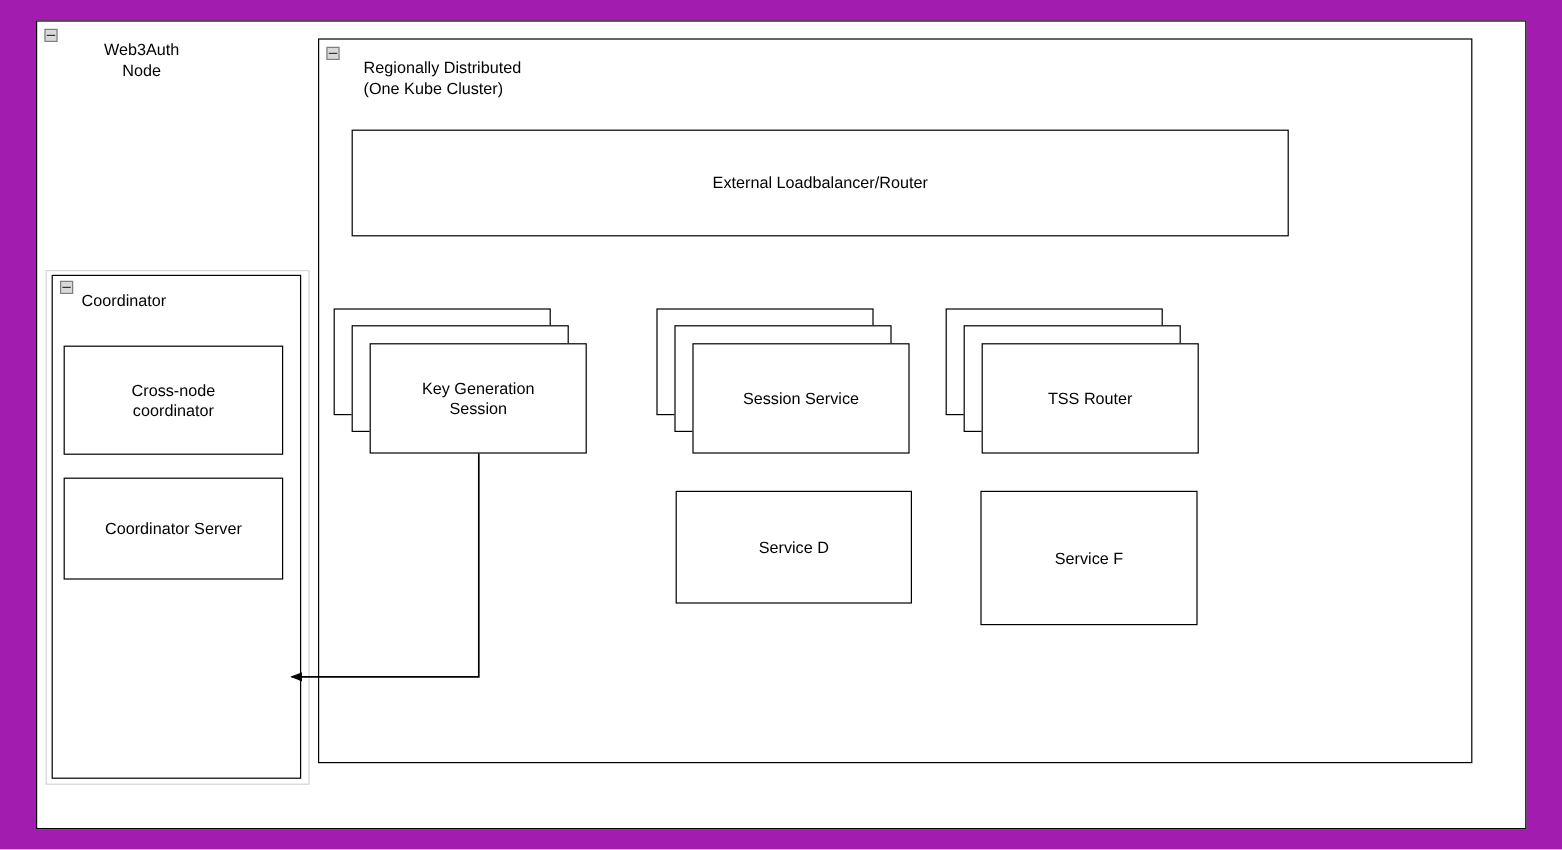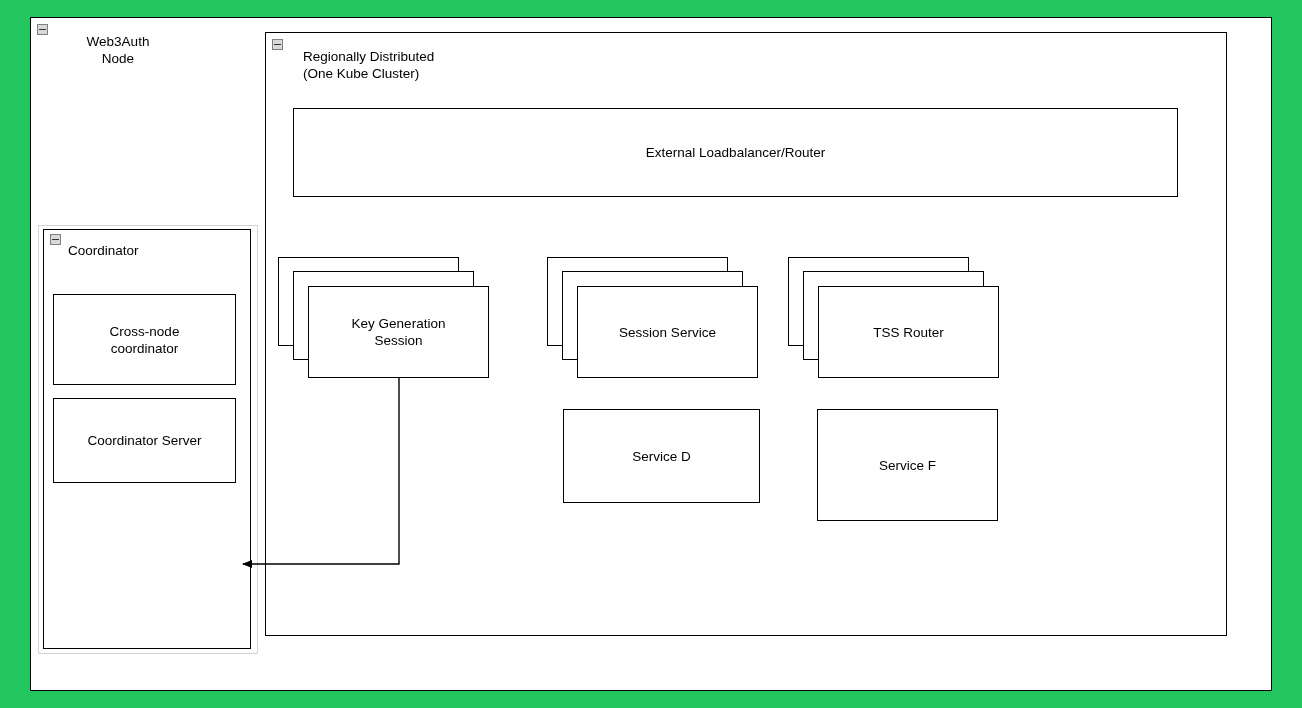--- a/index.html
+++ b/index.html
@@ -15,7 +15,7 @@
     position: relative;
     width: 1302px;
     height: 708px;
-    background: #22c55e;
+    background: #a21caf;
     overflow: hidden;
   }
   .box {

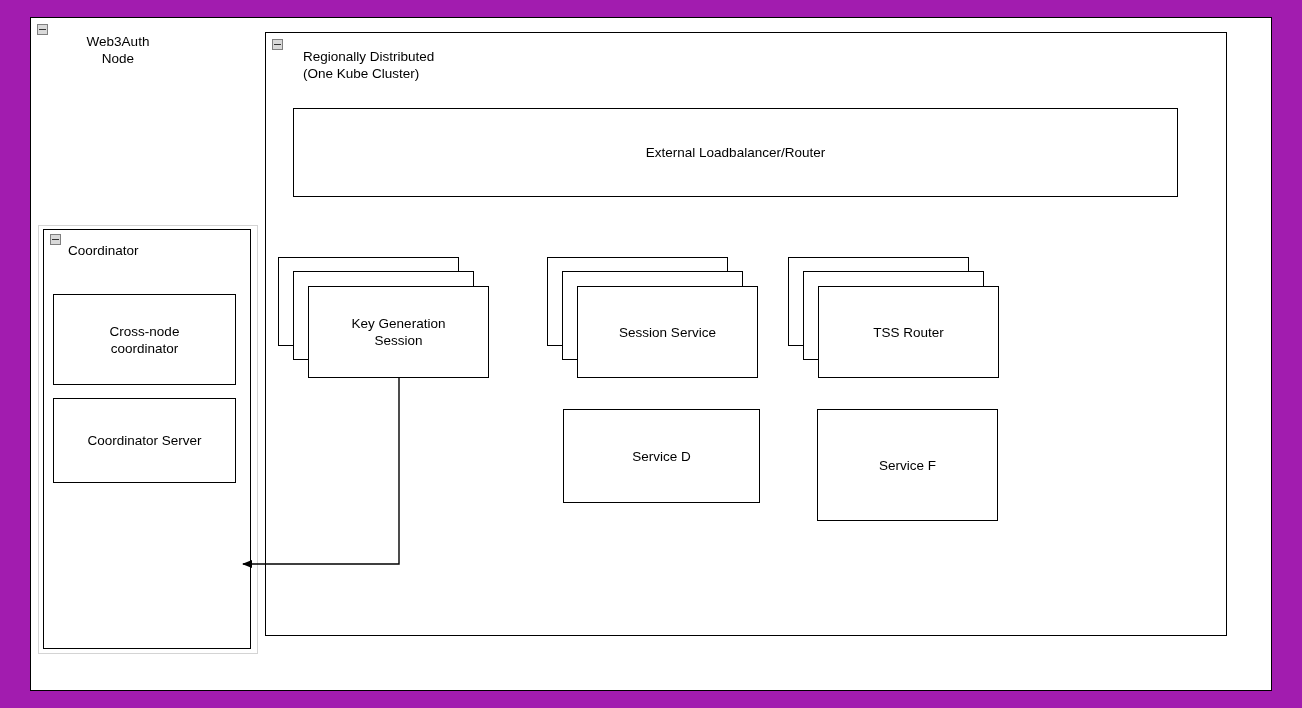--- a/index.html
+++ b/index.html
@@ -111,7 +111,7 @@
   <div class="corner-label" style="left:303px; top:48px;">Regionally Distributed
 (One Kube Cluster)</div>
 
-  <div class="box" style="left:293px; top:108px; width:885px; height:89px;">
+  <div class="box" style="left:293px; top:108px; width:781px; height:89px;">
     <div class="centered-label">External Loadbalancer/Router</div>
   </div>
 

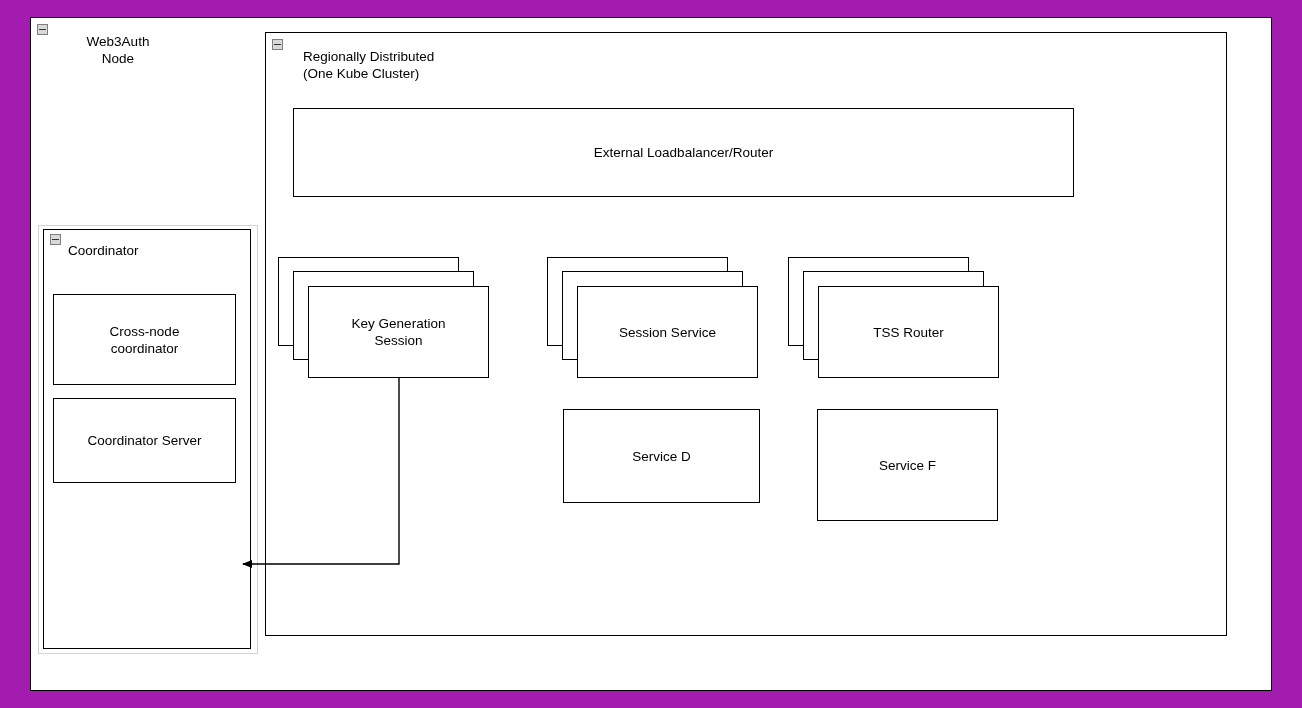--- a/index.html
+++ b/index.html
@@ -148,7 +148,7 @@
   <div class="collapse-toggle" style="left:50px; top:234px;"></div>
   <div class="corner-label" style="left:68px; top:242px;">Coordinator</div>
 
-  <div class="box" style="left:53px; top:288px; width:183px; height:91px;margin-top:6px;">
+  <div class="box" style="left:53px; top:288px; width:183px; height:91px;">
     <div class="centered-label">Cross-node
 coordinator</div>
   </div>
■ ■ ■ ■
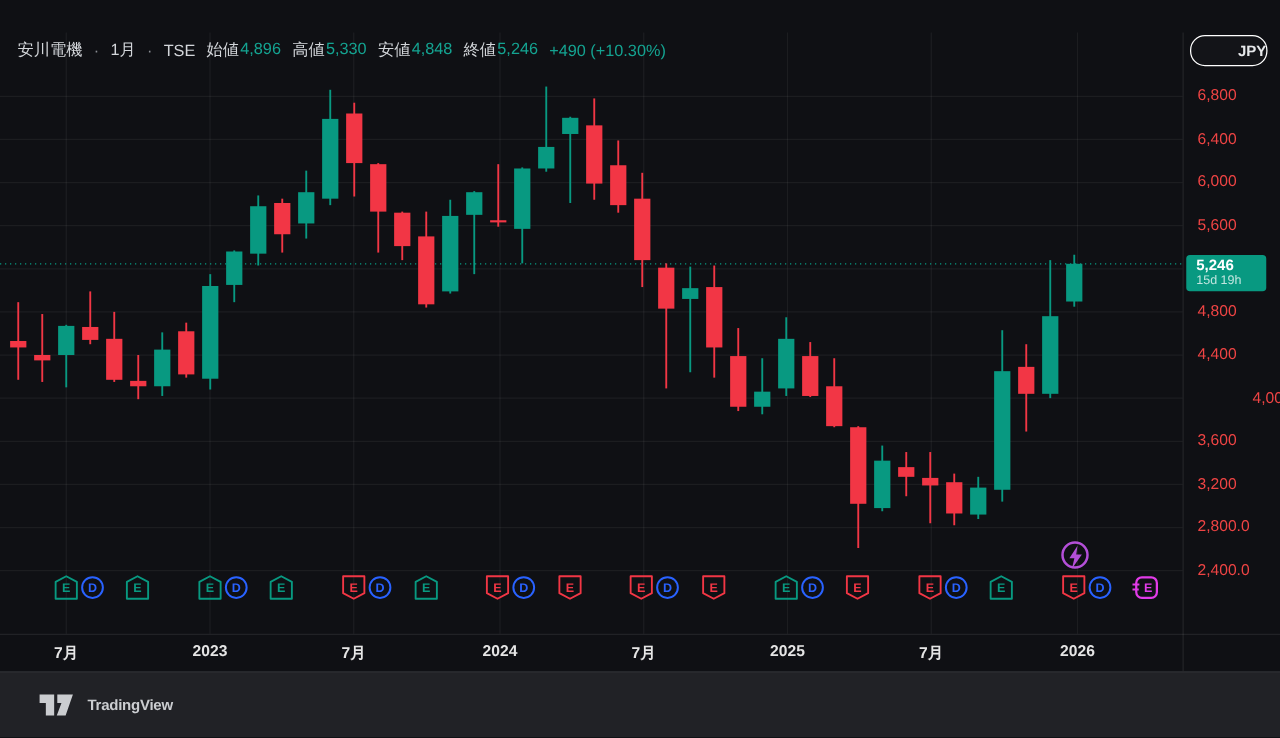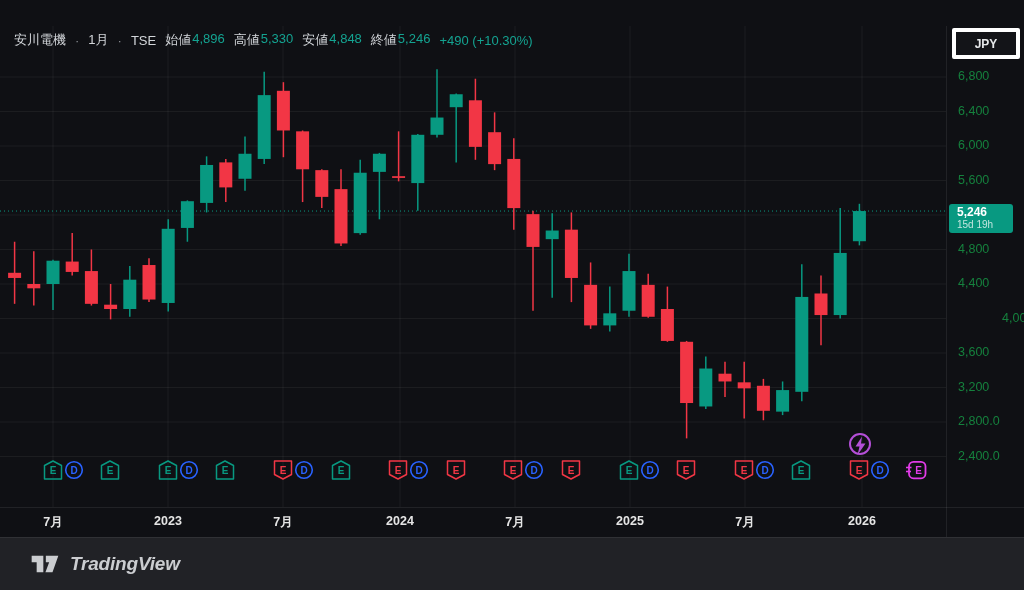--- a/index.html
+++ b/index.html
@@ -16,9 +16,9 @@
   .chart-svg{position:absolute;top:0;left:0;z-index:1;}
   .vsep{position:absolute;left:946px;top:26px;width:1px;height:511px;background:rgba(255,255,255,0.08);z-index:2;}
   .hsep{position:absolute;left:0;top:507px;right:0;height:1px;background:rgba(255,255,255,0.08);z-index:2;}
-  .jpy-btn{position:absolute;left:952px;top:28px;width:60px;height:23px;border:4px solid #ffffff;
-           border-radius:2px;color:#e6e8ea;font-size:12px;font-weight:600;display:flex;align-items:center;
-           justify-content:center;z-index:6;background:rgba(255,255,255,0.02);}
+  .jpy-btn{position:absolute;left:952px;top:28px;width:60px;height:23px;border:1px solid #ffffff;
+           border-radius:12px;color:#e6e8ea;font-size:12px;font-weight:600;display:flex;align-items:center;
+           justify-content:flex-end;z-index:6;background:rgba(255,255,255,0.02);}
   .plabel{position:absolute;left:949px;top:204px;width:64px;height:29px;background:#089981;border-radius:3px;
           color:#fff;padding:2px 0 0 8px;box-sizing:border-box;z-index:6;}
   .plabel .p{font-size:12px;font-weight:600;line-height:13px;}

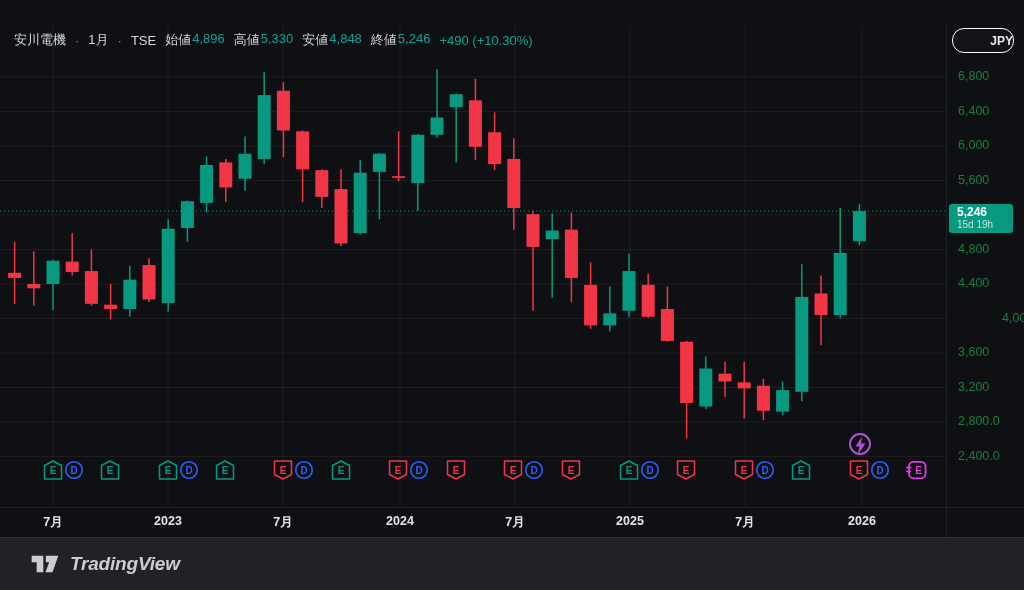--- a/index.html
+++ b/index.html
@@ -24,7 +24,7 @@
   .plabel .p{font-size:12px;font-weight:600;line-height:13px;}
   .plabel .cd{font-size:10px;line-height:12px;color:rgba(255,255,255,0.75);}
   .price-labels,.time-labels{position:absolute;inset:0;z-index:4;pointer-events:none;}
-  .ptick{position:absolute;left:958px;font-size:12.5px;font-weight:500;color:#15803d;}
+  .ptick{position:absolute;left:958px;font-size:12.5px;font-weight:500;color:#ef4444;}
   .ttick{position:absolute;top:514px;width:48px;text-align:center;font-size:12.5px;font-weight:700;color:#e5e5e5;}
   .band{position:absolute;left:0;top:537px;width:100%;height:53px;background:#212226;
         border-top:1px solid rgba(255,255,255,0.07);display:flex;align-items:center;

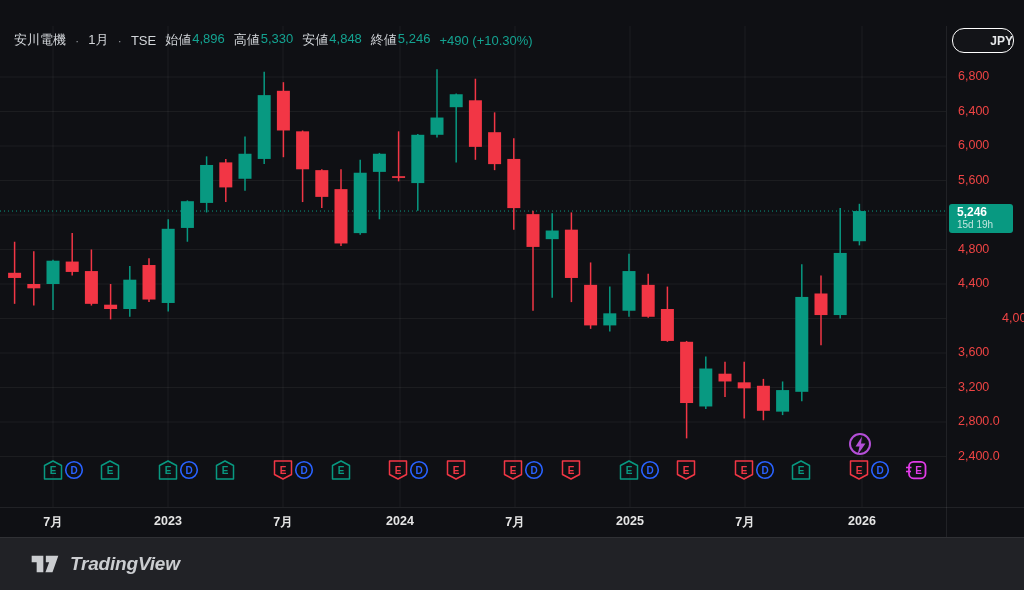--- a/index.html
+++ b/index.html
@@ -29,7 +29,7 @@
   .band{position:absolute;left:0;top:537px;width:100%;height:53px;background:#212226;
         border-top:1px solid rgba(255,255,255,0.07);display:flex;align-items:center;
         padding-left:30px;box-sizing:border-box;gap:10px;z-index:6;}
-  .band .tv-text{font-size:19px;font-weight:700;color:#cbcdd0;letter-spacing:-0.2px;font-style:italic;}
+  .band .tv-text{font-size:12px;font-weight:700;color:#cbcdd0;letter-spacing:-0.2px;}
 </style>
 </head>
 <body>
■ ■ ■ ■
▶ _Assigned task_:
Filter the data for the string "style". Copy each matching line.

▶ _Result_:
   <div class="corner-label" style="left:303px; top:48px;">Regionally Distributed
-  <div class="box" style="left:293px; top:108px; width:885px; height:89px;">
+  <div class="box" style="left:293px; top:108px; width:781px; height:89px;">
   <div class="collapse-toggle" style="left:50px; top:234px;"></div>
   <div class="corner-label" style="left:68px; top:242px;">Coordinator</div>
-  <div class="box" style="left:53px; top:288px; width:183px; height:91px;margin-top:6px;">
+  <div class="box" style="left:53px; top:288px; width:183px; height:91px;">
-  .band .tv-text{font-size:19px;font-weight:700;color:#cbcdd0;letter-spacing:-0.2px;font-style:italic;}
 </style>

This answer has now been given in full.